BEM Unsoed – Telah dilaksanakan salah satu program kerja dari Kementerian Pemberdayaan Perempuan Badan Eksekutif Mahasiswa Universitas Jenderal Soedirman (Pempu BEM Unsoed) 2026, yaitu Lukis Demokrasi pada hari Rabu (20/05) pukul 08.00–11.45 WIB bertempat di SMAN 1 Baturraden. Lukis Demokrasi merupakan kegiatan kreatif yang melibatkan siswa-siswi sekolah dalam mengeksplorasi nilai-nilai kesetaraan gender melalui media seni.

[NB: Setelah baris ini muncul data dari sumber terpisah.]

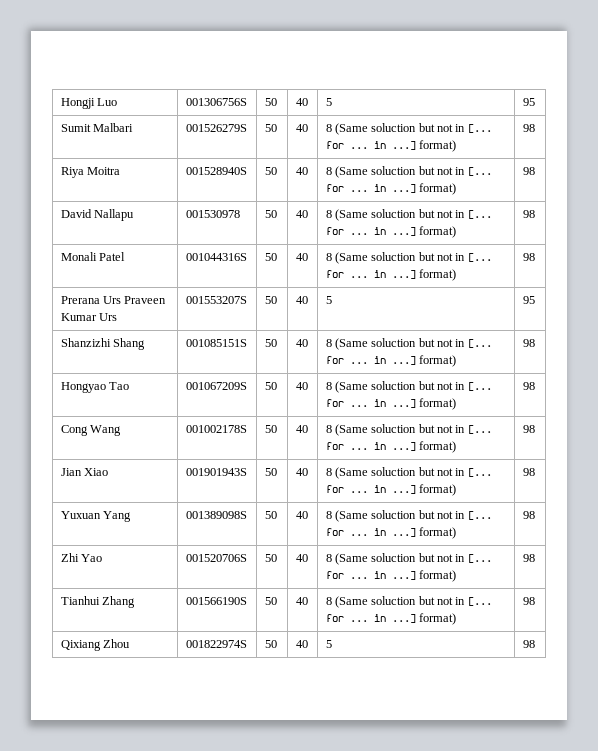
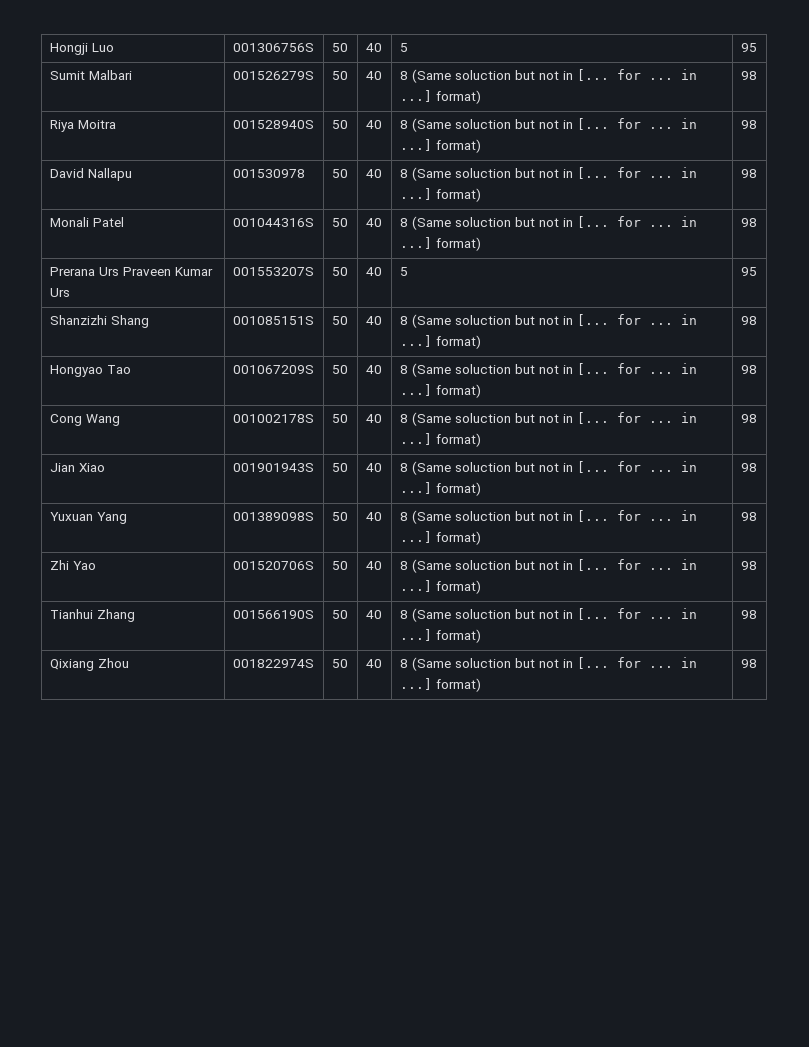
[325,640,332,648] 5 -> [399,657,697,671] [399,678,481,692] 8 (Same soluction but not in [... for ... in ...] format)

Kegiatan ini dikemas sebagai ruang ekspresi sekaligus sarana edukasi agar peserta dapat memahami isu sosial melalui pendekatan yang interaktif dan kreatif.

(Sumber: Kementerian Pemberdayaan Perempuan)
Kegiatan Lukis Demokrasi ini bertujuan untuk meningkatkan pemahaman pelajar mengenai demokrasi, kesetaraan, dan partisipasi sosial. Selain itu, kegiatan ini juga bertujuan untuk mendorong pemikiran kritis pelajar dalam menganalisis isu-isu sosial melalui media seni serta mengembangkan keterampilan komunikasi dan kerja sama melalui diskusi kelompok.

(Sumber: Kementerian Pemberdayaan Perempuan)
Rangkaian kegiatan ini diawali dengan Seminar Kesetaraan Gender yang diikuti oleh siswa-siswi SMAN 1 Baturraden. Seminar berlangsung selama 40 menit dengan menghadirkan Dr. Eri Wahyuningsih, S.Ked., M.Kes. selaku pembicara. Setelah sesi seminar selesai, peserta dibagi ke dalam beberapa kelompok dan setiap kelompok diberikan satu set alat melukis serta memperoleh tema secara acak dari tiga tema yang telah disiapkan. Karya lukisan yang dibuat berbentuk propaganda visual yang bertujuan menyuarakan perubahan sosial, membangun kesadaran, serta mengajak masyarakat untuk lebih memahami dan mendukung kesetaraan gender. Kegiatan ini turut melibatkan siswa-siswi SMAN 1 Baturraden, volunteer, serta seluruh staf Kementerian Pempu. Selain itu, kegiatan juga dimeriahkan dengan penampilan seni yang menambah antusiasme peserta.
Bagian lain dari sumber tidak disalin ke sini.